Warning:
This wiki has been archived and is now read-only.

ISSUE-3: Graph Shape Association

From RDF Data Shapes Working Group
Jump to: navigation, search

This page is about the various ways to make connections between RDF graphs or portions of RDF graphs and constraints (or shapes) to be validated against that graph or portions thereof. Issue 3 is concerned with this connection.

This page is not about how to select which part of the graph is to be validated against particular constraints or shapes. (This latter is the subject of the separate wiki page showing how nodes in an RDF graph are associated with shapes or constraints.)

Proposal

There are two ways of invoking a SHACL Engine.

In the first way there are two arguments. One argument is for SHACL structures. The other argument is for the data graph or dataset. The engine then gets SHACL constructs from the SHACL argument and checks that the data graph or dataset is valid with respect to those constructs. It is possible that the two arguments are the same, but there is no special processing in this case.
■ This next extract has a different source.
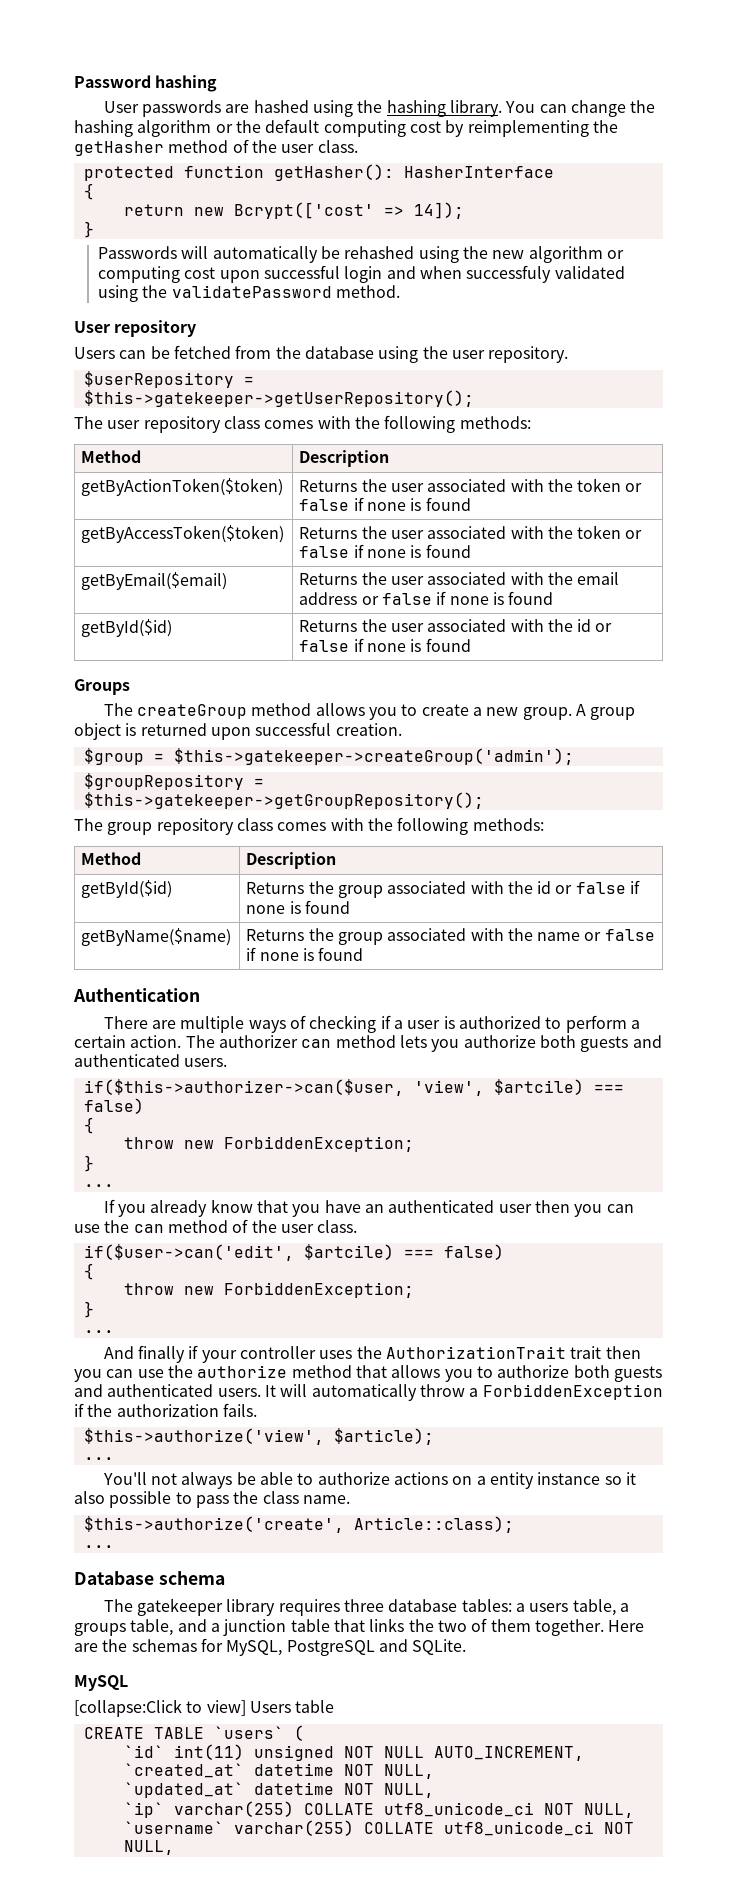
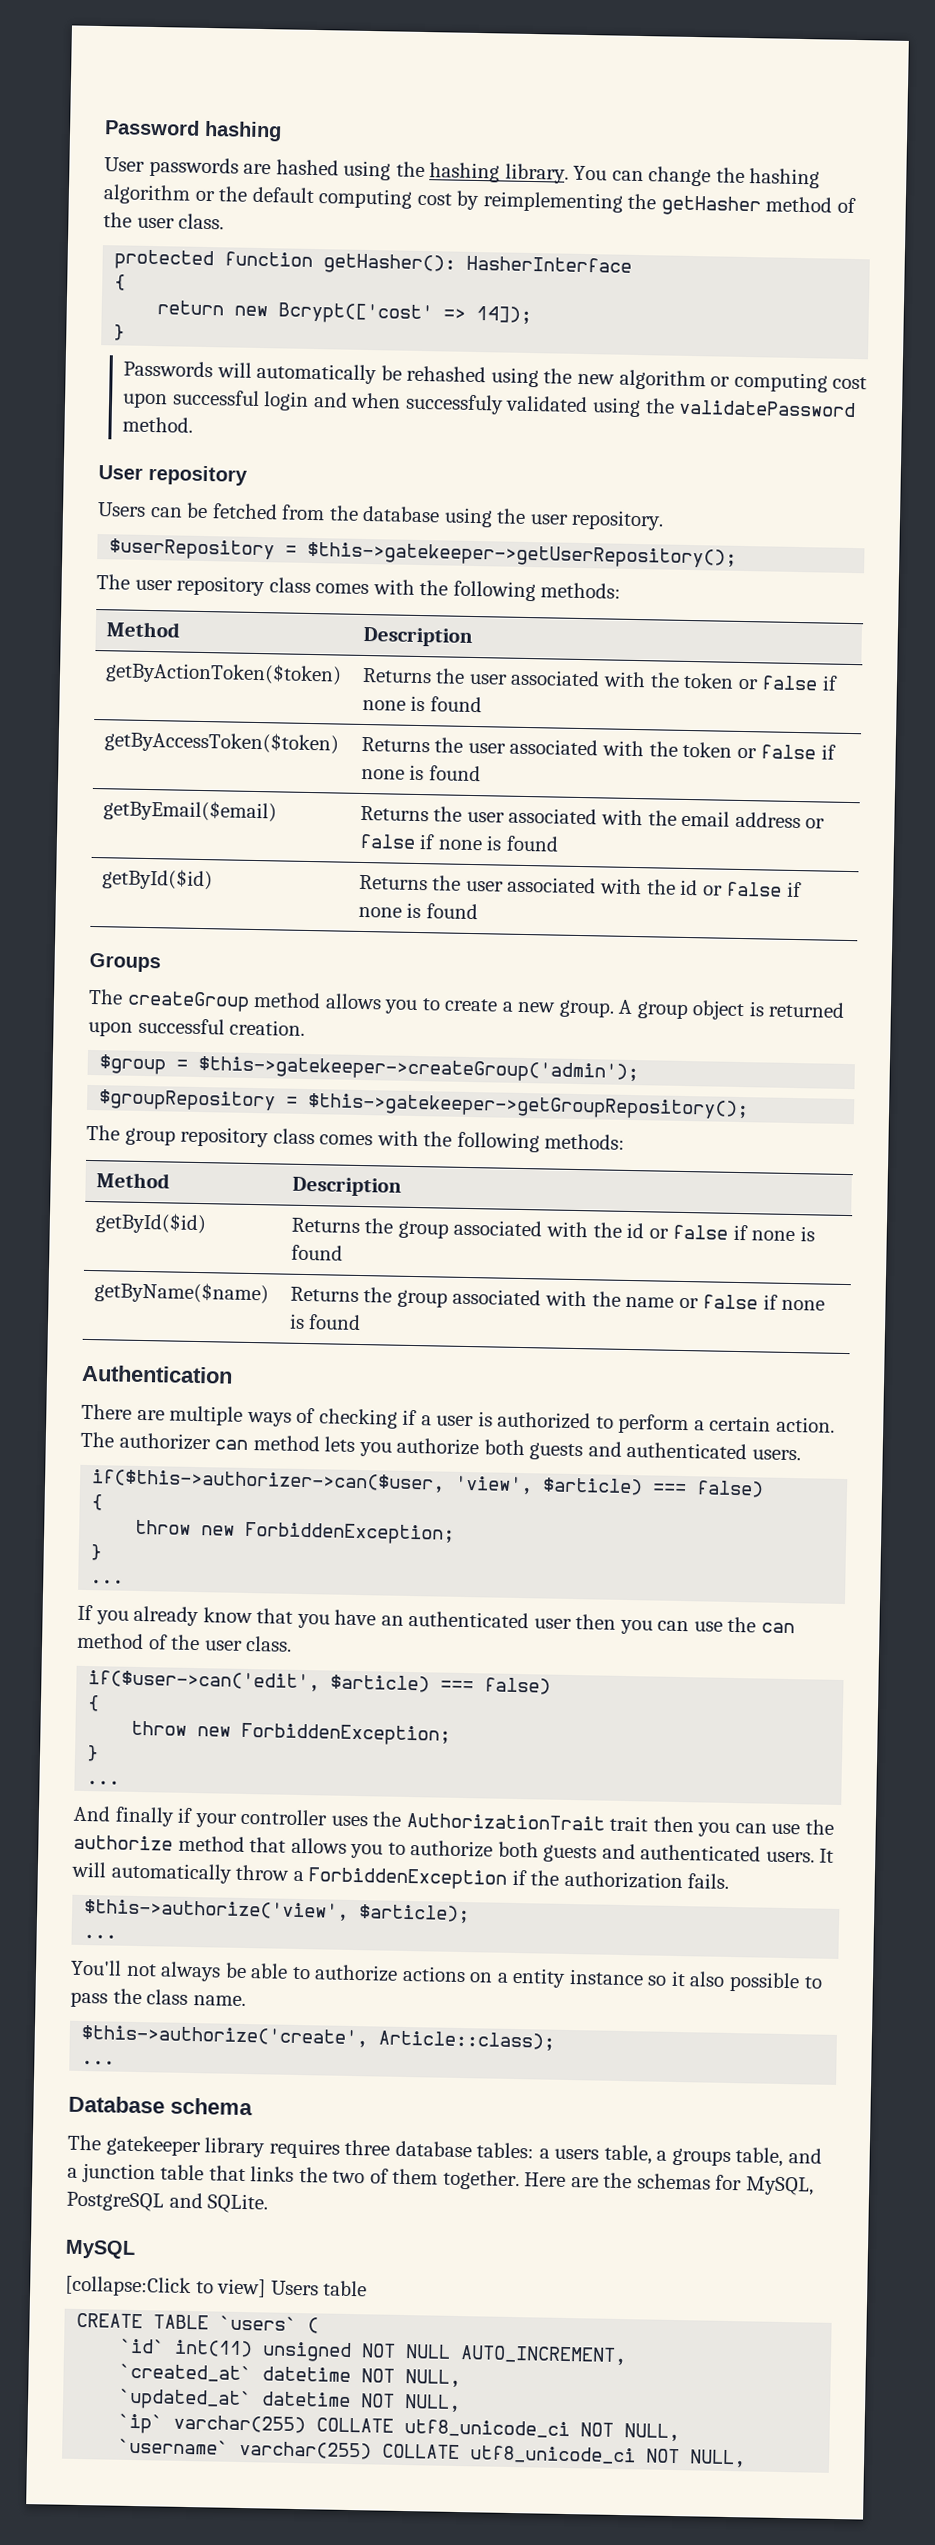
- if($this->authorizer->can($user, 'view', $artcile) === false)
+ if($this->authorizer->can($user, 'view', $article) === false)
- if($user->can('edit', $artcile) === false)
+ if($user->can('edit', $article) === false)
In the second way there is only one argument, which is an RDF graph or dataset. In the simple case, this RDF graph (or the default graph of the dataset) is used for SHACL structures and the graph or dataset is used as the data. However, if the RDF graph (or default graph of the dataset) has a shacl pointer then the pointer is used to access an additional RDF graph which is merged with this graph to form the SHACL structures. If there is a data pointer then the pointer is used to access an RDF graph or dataset with is used *instead* of this graph as the data graph.


This proposal handles the tricky cases where data is being returned from a service and other situations where there is a need to partly or wholely intertwine the SHACL constructs and the data.

A service could return an RDF graph that contains something like this:

The start node is X
The start shape is S
Look at <https:...> for the shape definitions and other SHACL stuff
... data ... data .. data

To verify this claim a SHACL engine would run the shapes starting at the start node and the start shape against all the data in this graph.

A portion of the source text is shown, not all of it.